Source records
=== Begin Enclosure ===
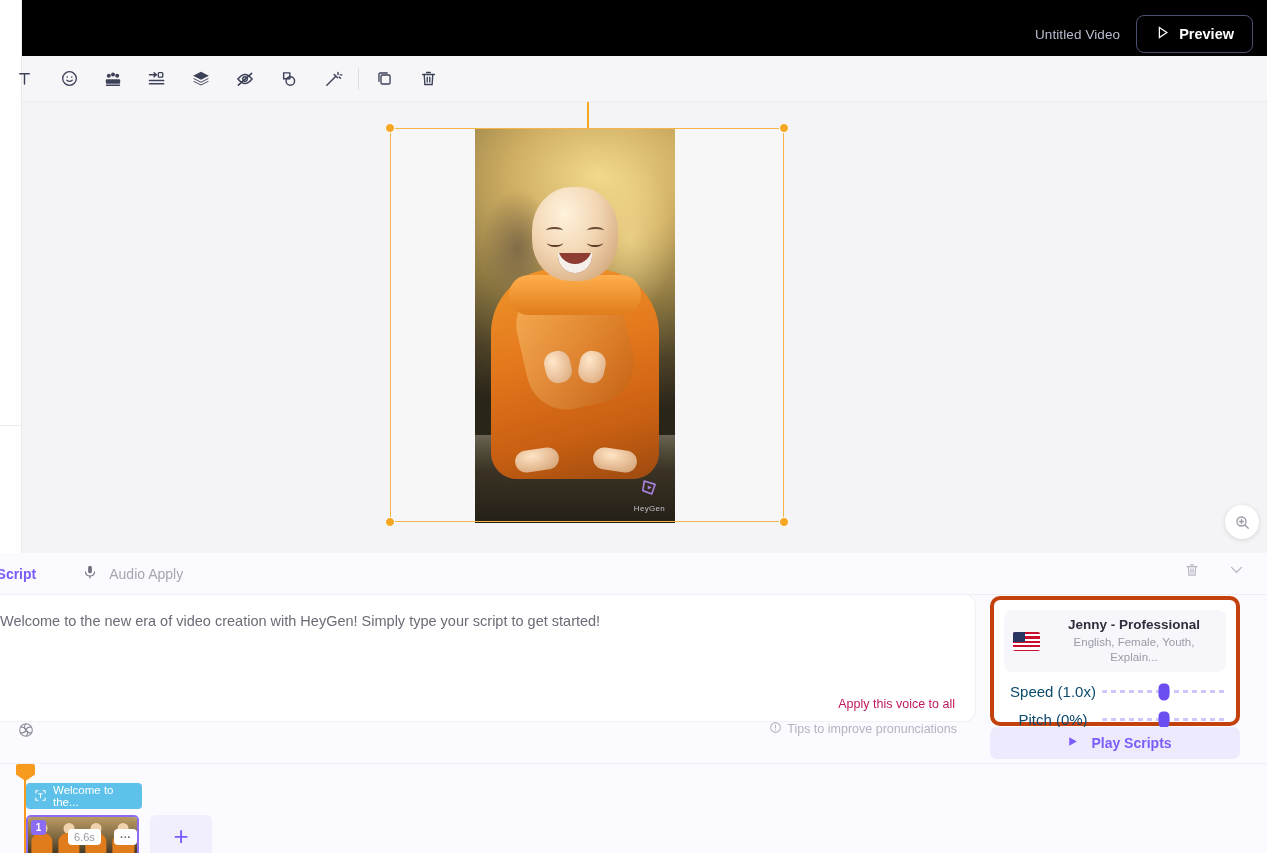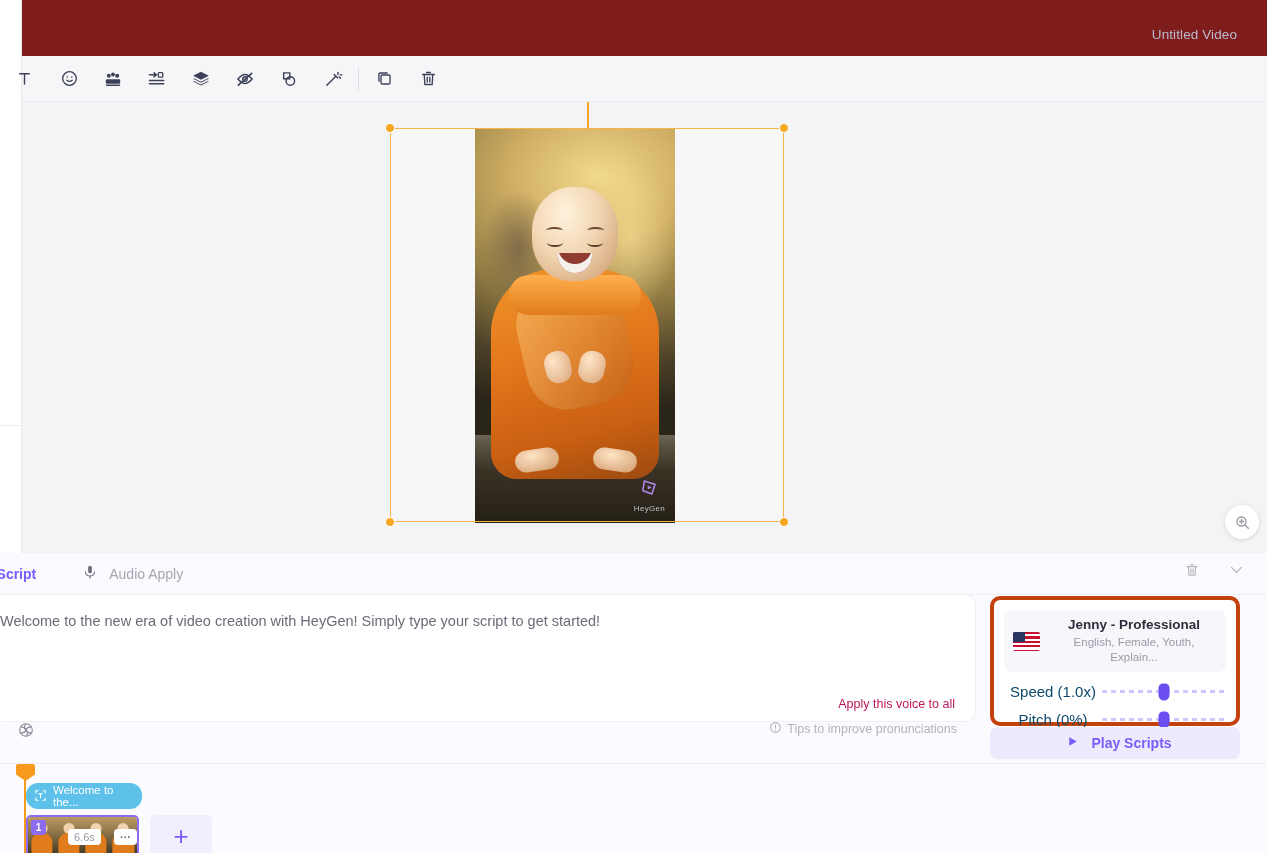--- a/index.html
+++ b/index.html
@@ -14,7 +14,7 @@
   
   .topbar {
     position: absolute; left: 0; top: 0; width: 1267px; height: 68px;
-    background: #7f1d1d;
+    background: #000000;
     display: flex; align-items: center; justify-content: flex-end;
     padding-right: 14px;
   }

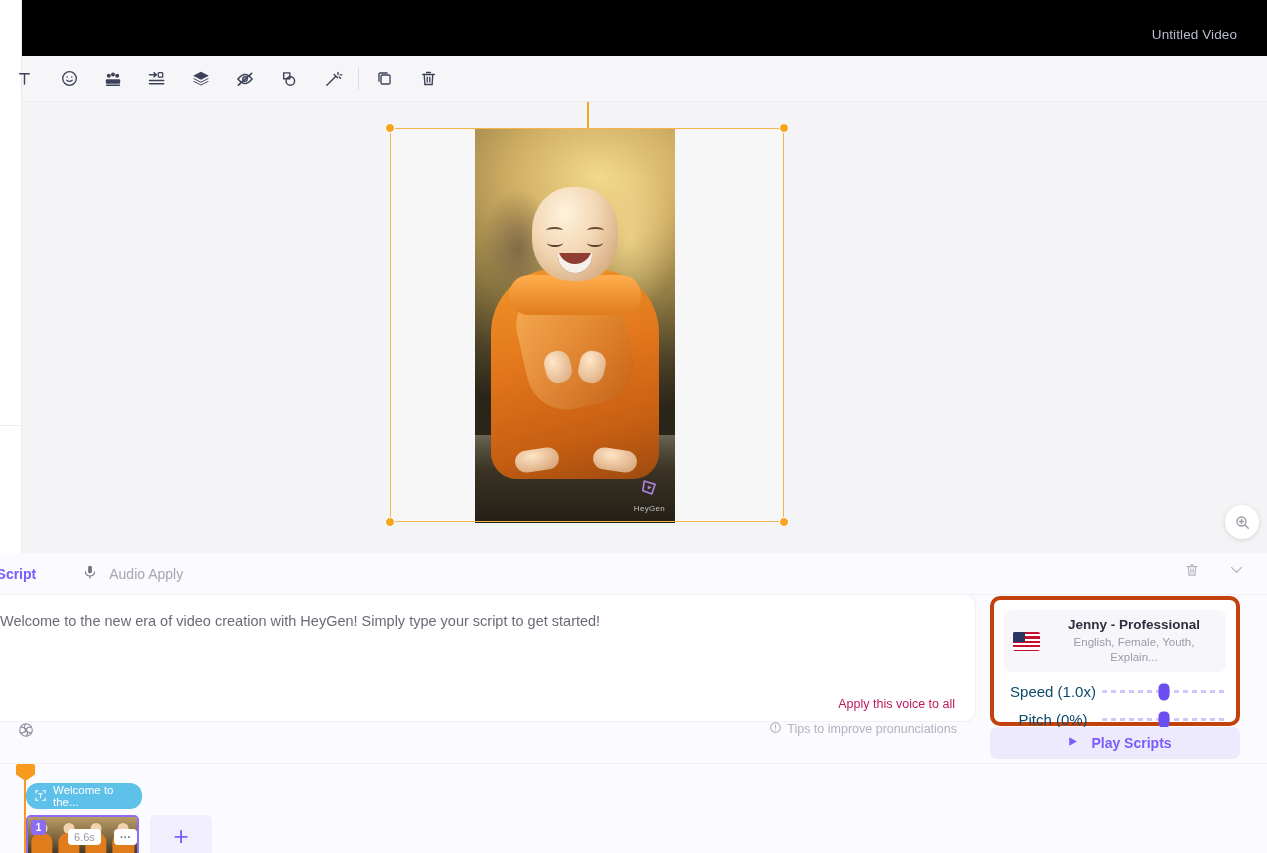--- a/index.html
+++ b/index.html
@@ -320,6 +320,14 @@
     <div class="topbar-leftpanel"></div>
     <div class="doc-title">Untitled Video</div>
 
+    <div class="btn-preview">
+      <span>
+        <svg width="15" height="15" viewBox="0 0 24 24" fill="none" stroke="#ffffff" stroke-width="2">
+          <path d="M7 4 L19 12 L7 20 Z"></path>
+        </svg>
+      </span>
+      <span>Preview</span>
+    </div>
 
   </div>
 

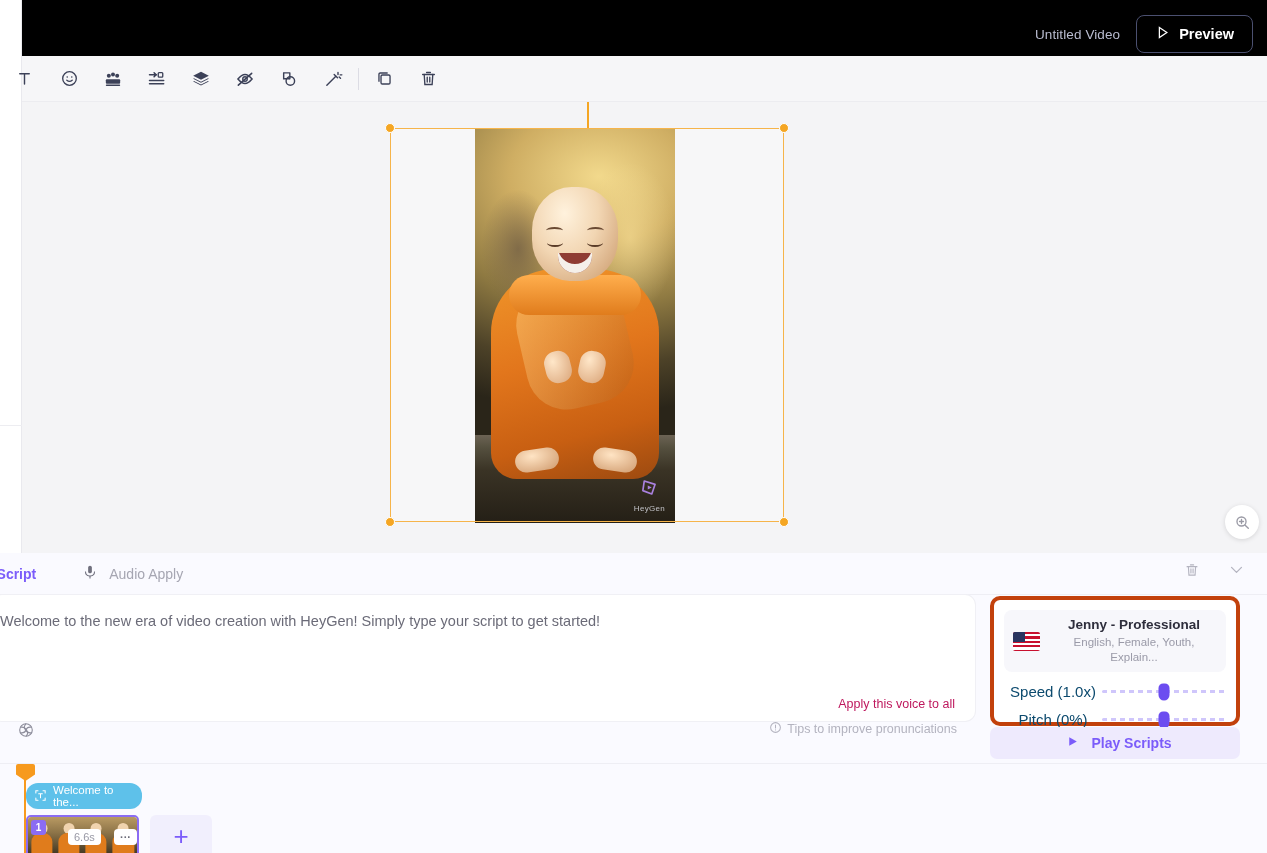--- a/index.html
+++ b/index.html
@@ -273,7 +273,7 @@
   .playhead-line { position: absolute; left: 24px; top: 13px; width: 2px; height: 77px; background: #f79a1e; }
   .text-track {
     position: absolute; left: 26px; top: 19px; width: 116px; height: 26px;
-    background: #5ec1ea; border-radius: 12px;
+    background: #5ec1ea; border-radius: 4px;
     display: flex; align-items: center; gap: 6px; padding-left: 8px;
     color: #fff; font-size: 11.5px; cursor: pointer;
   }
=== End Enclosure ===
# YOUR INSTRUCTIONS:
Looking through the records, copy out every line in which the word "align" is found.

# ANSWER BOX:
     display: flex; align-items: center; justify-content: flex-end;
     display: flex; align-items: center; gap: 6px; padding-left: 8px;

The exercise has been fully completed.